Instructions to follow:
Please give the entries again in full and exactly, without any picture.

Records from a data source:
__________
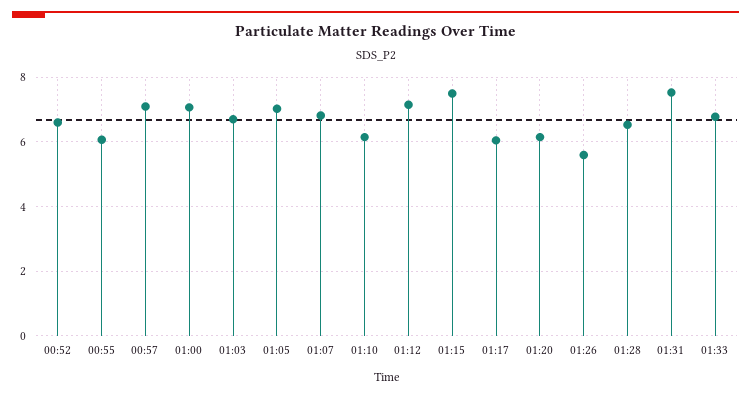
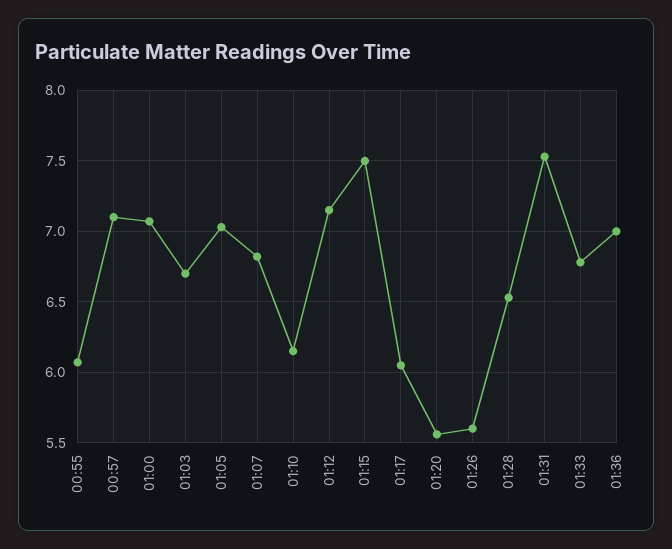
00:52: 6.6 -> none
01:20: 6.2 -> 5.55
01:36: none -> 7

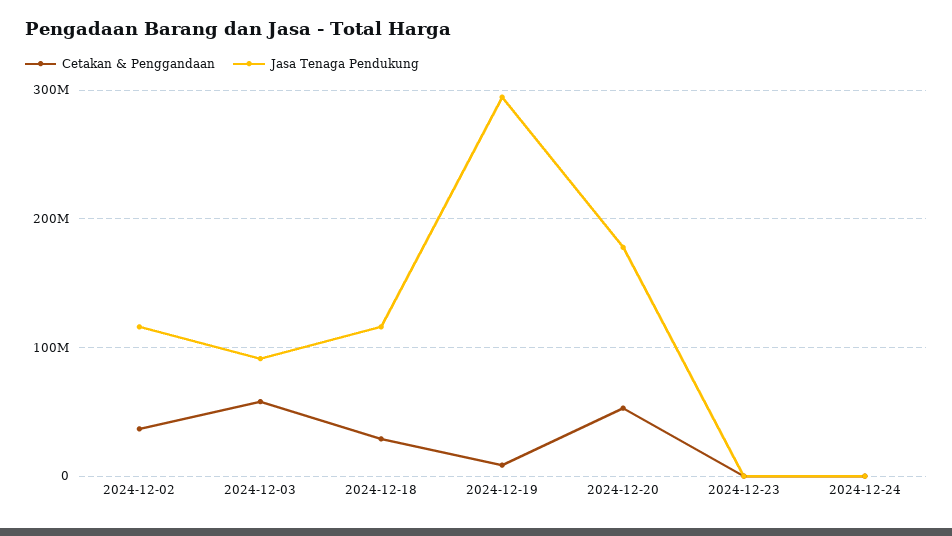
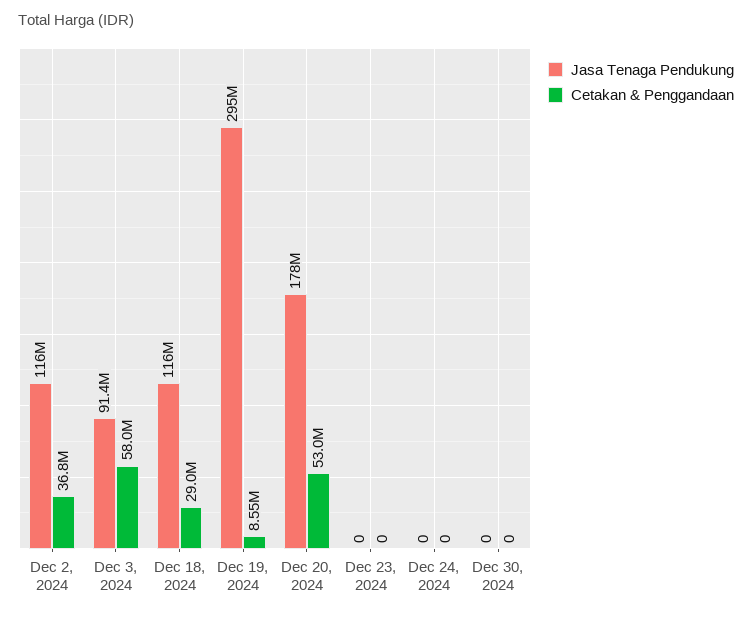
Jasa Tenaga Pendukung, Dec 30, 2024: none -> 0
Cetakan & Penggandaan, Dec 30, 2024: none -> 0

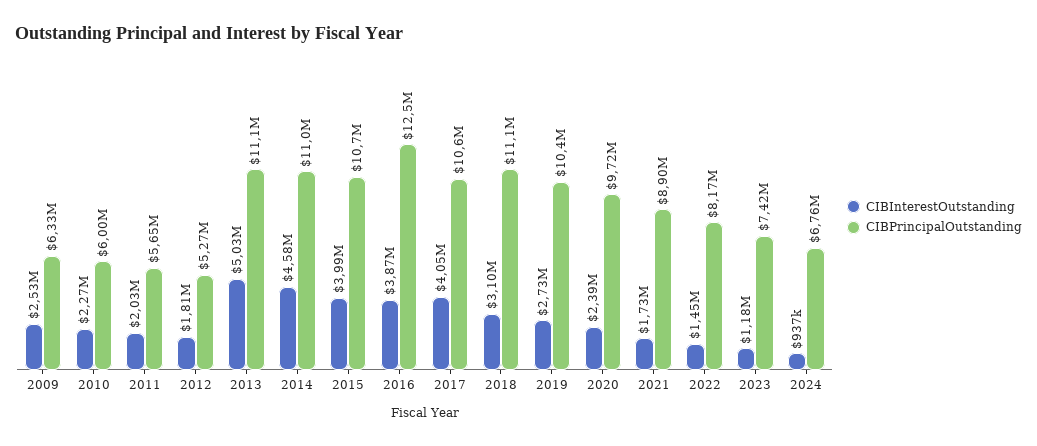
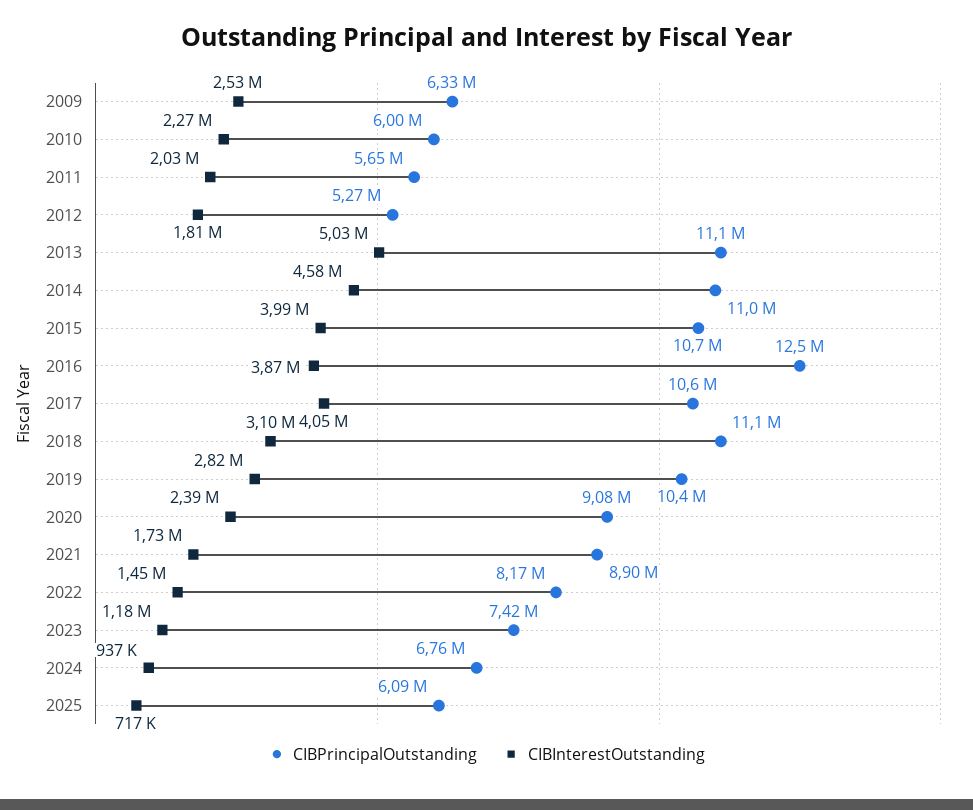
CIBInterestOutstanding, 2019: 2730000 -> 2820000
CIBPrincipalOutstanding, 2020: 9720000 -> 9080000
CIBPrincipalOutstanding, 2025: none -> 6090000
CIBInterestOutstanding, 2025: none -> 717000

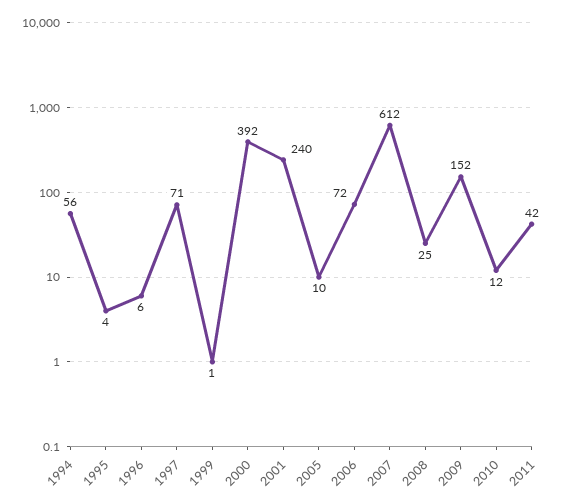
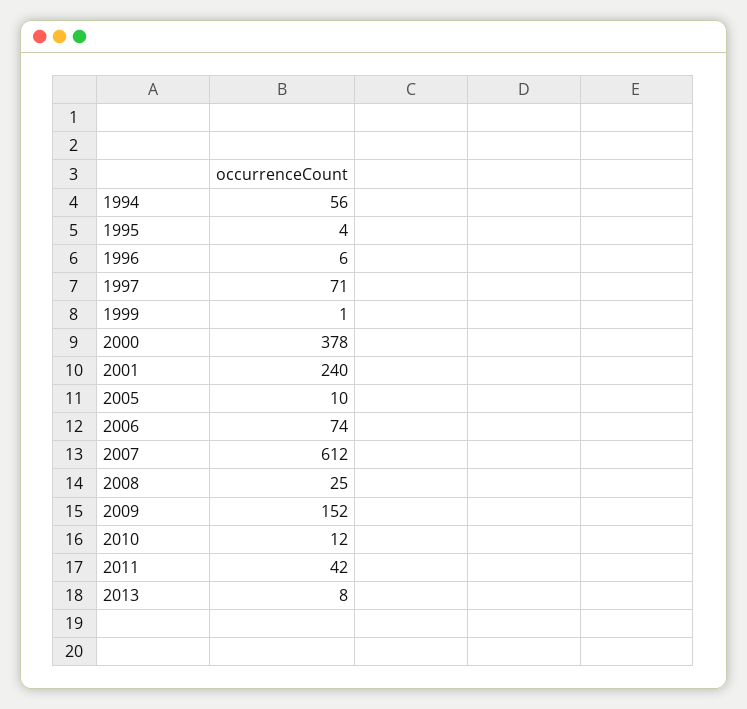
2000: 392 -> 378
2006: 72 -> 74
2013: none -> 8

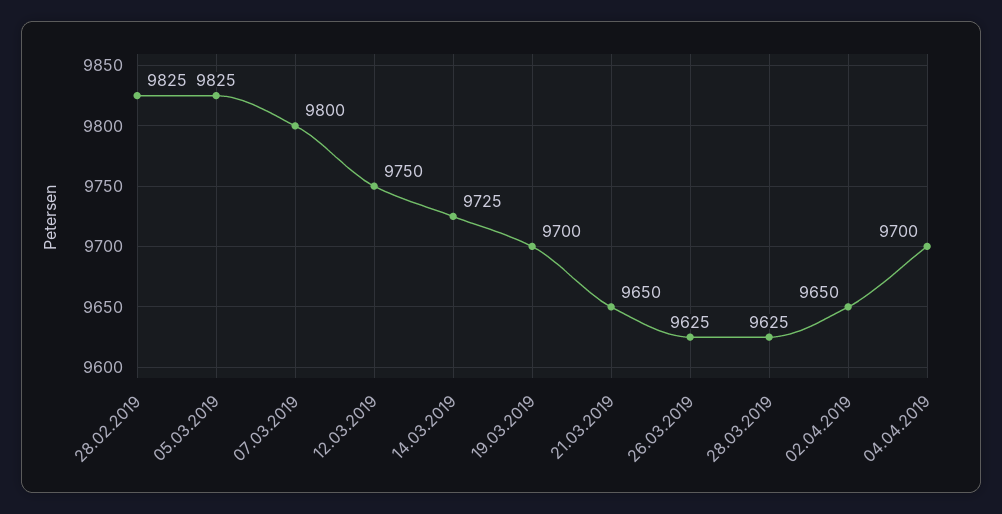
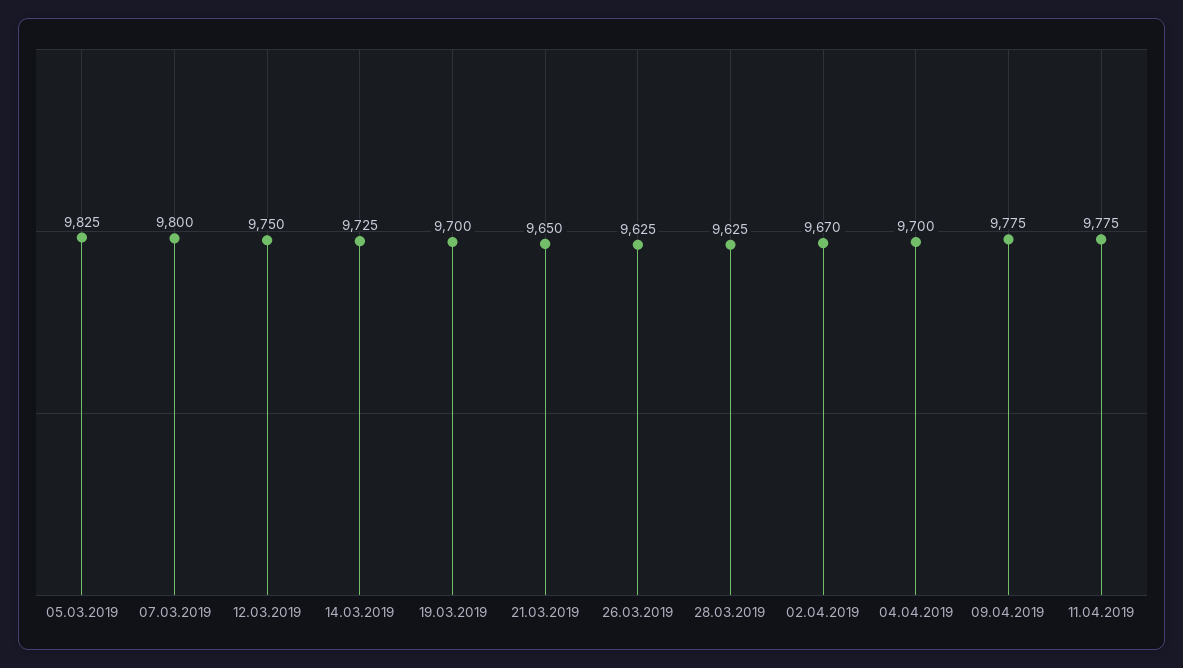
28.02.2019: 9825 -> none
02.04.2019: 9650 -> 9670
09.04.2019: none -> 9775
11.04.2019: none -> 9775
__________
Task response:
00:52: 6.6 -> none
01:20: 6.2 -> 5.55
01:36: none -> 7

Jasa Tenaga Pendukung, Dec 30, 2024: none -> 0
Cetakan & Penggandaan, Dec 30, 2024: none -> 0

CIBInterestOutstanding, 2019: 2730000 -> 2820000
CIBPrincipalOutstanding, 2020: 9720000 -> 9080000
CIBPrincipalOutstanding, 2025: none -> 6090000
CIBInterestOutstanding, 2025: none -> 717000

2000: 392 -> 378
2006: 72 -> 74
2013: none -> 8

28.02.2019: 9825 -> none
02.04.2019: 9650 -> 9670
09.04.2019: none -> 9775
11.04.2019: none -> 9775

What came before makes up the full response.